Would not agree. Sure, the temperature fix didn't made it into the release yet, I don't wanted to poke Igor now (please keep in mind that we support +40 SBC and that there are important and less important things to be done before such a major release) but this will come the next days (just do the usual apt-get update/upgrade, everything in Armbian will be fixed that way, no scripts needed)

In Armbian we have a few more tweaks that might improve NAS performance (the so called IRQ affinity, we send those for the USB ports to dedicated cores which helps in situations where both high IO and network activity happens and the so called IO scheduler, we treat HDDs and flash/SSD differently since... they are different, just look through /etc/init.d/armhwinfo) We also do a lot of logging and provide a mechanism to help us helping you ('sudo armbianmonitor -u' will upload extensive debug info).

But if you now compare longsleep's original Ubuntu image and your Armbian Jessie installation then longsleep's will show better performance as long as you rely on iperf3. Why?
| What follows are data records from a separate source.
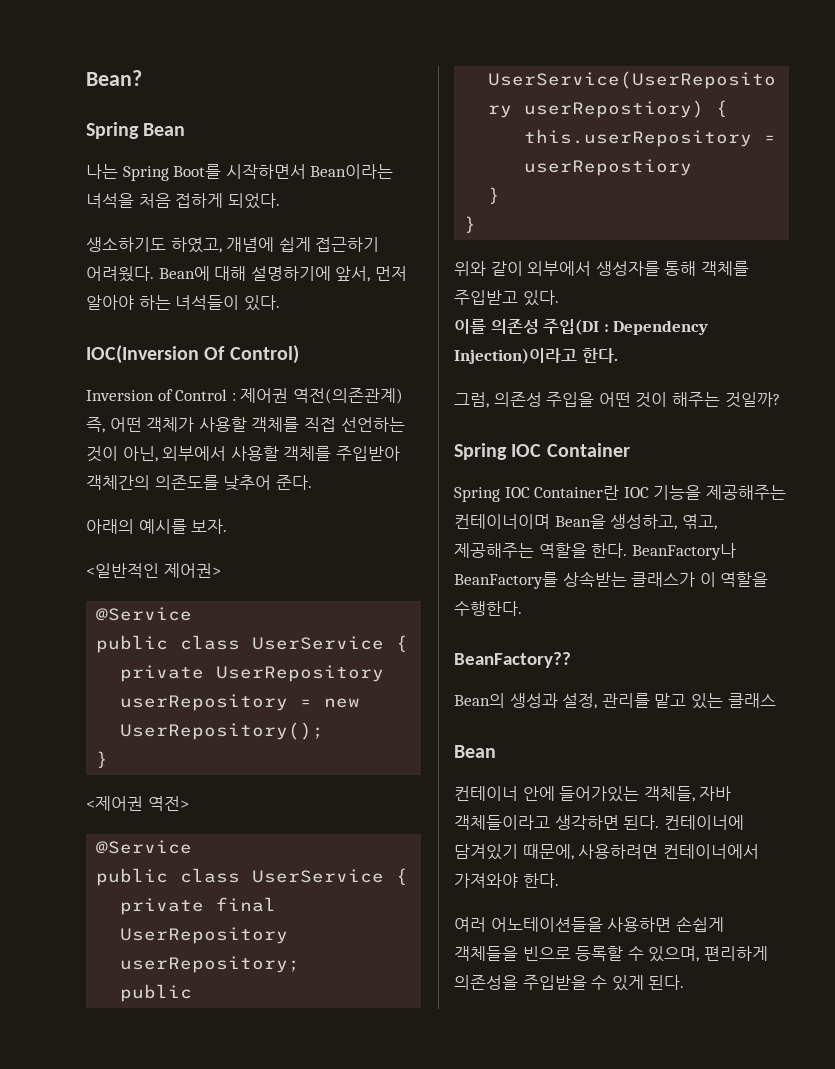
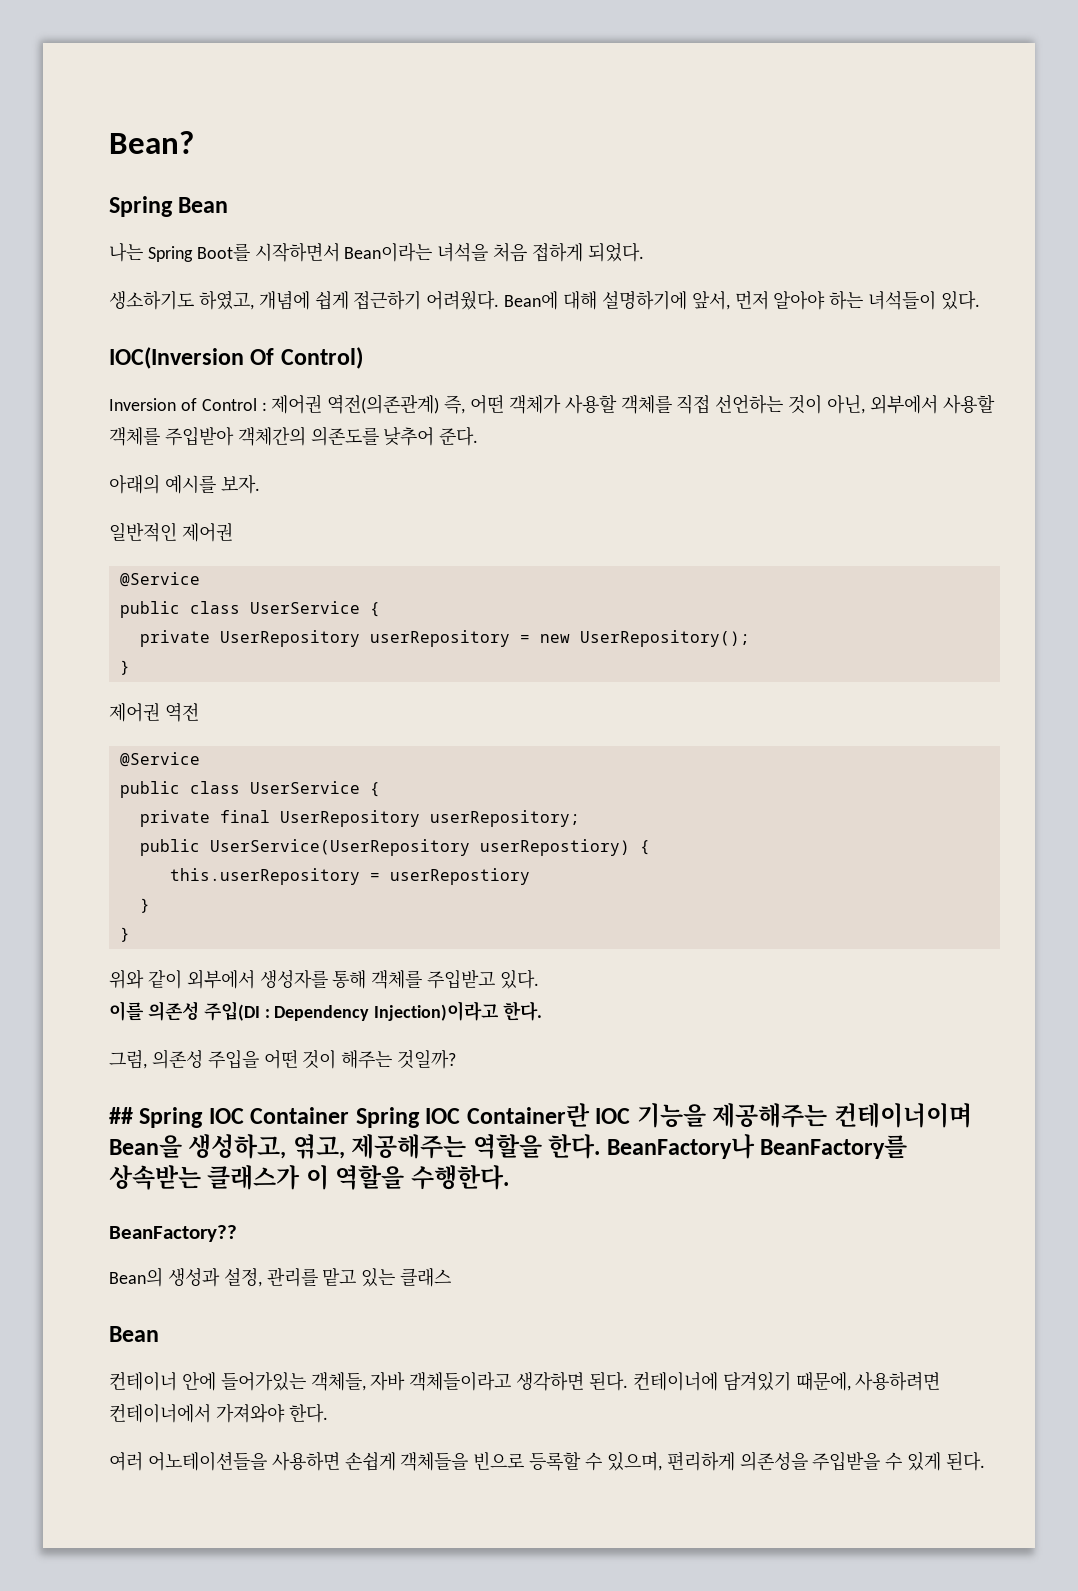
[86,563,221,578] <일반적인 제어권> -> [109,522,233,542] 일반적인 제어권
[86,796,189,811] <제어권 역전> -> [109,703,199,722] 제어권 역전
(780, 400) none -> [109,1107,133,1124] ##
(630, 450) // -> (350, 1115) none

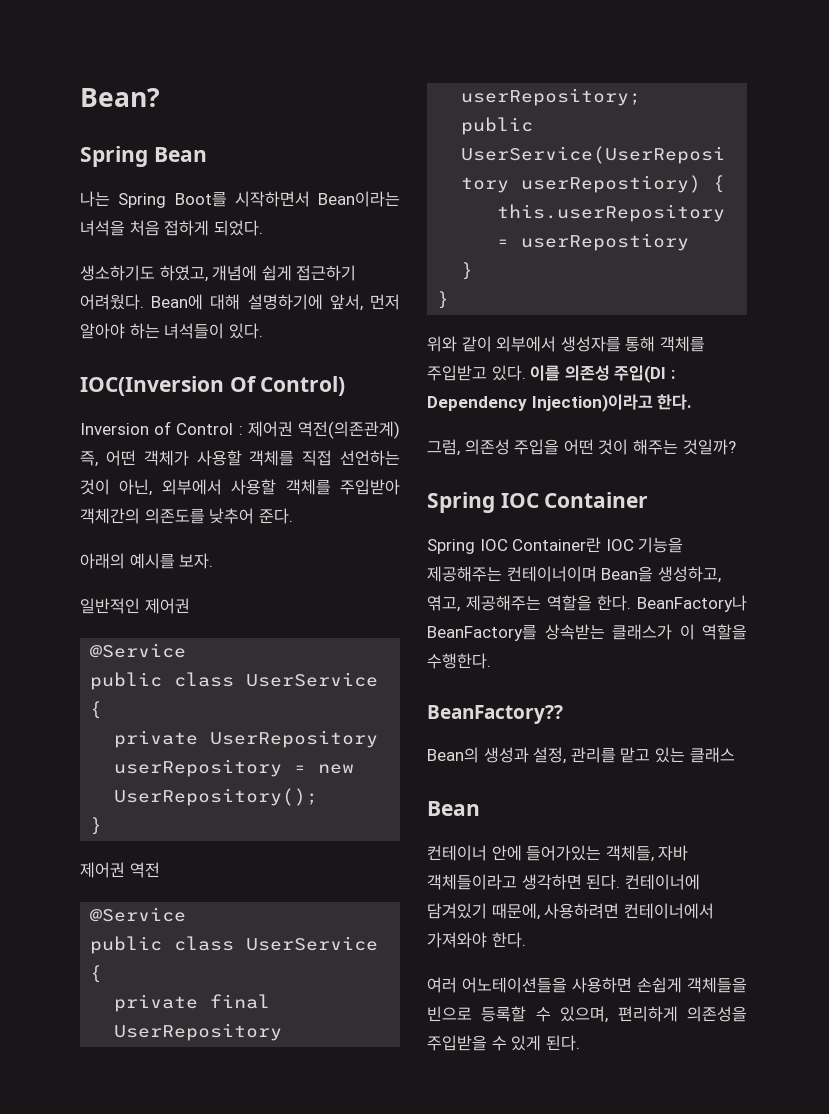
(540, 979) // -> (526, 373) none
[109,1107,133,1124] ## -> (736, 447) none
(350, 1115) none -> (649, 500) //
Since iperf/iperf3 are CPU bound and act in Xenial in one mode multi-threaded while on Jessie single-threaded and therefore Jessie will show lower numbers.

The whole iperf/iperf3 game played here is not taking into account what iperf/iperf3 are primarily measuring: CPU performance. If you want to test network instead you need to ensure that the other host is beefy enough to always exceed 935 Mbits/sec, it this is not the case then you always get random results.

So testing between two Pine64 with unknown settings is just producing numbers without meaning. If you test against a PC (it should be a PC since many Windows laptops for example throttle their network performance down when running on battery) then your local settings on Pine64 matter.

Our default cpufreq settings for A64 allow the CPU cores to jump between 480 and 1152 MHz. When they remain at 480 MHz (that's the 'ondemand' problem since this scheduler doesn't realize that network activity would also mean increasing clockspeed!) then you get pretty low scores since the CPU becomes the bottleneck. I tested that exactly for the audience here already, see post #2: http://forum.armbian.com/index.php/topic...s/?p=14673

So when Debian Jessie from pine64.pro shows just 410 / 595 Mbits/sec (the directions matter, you always have to test in both!) against a PC then you can imagine what you get when you let 2 Pine64 remaining at 480 MHz run against each other: Something in the 300 Mbits/sec range while your network connection is working perfect and would allow 940 Mbits/sec. Since iperf/iperf3 are CPU bound! When one of the 2 Pine64 is set to 1152 then it still matters which distro is used since iperf/iperf3 are still CPU bound and depending on the distro act sometimes multi-threaded and sometimes not (see link above, I tested and explained this already in detail)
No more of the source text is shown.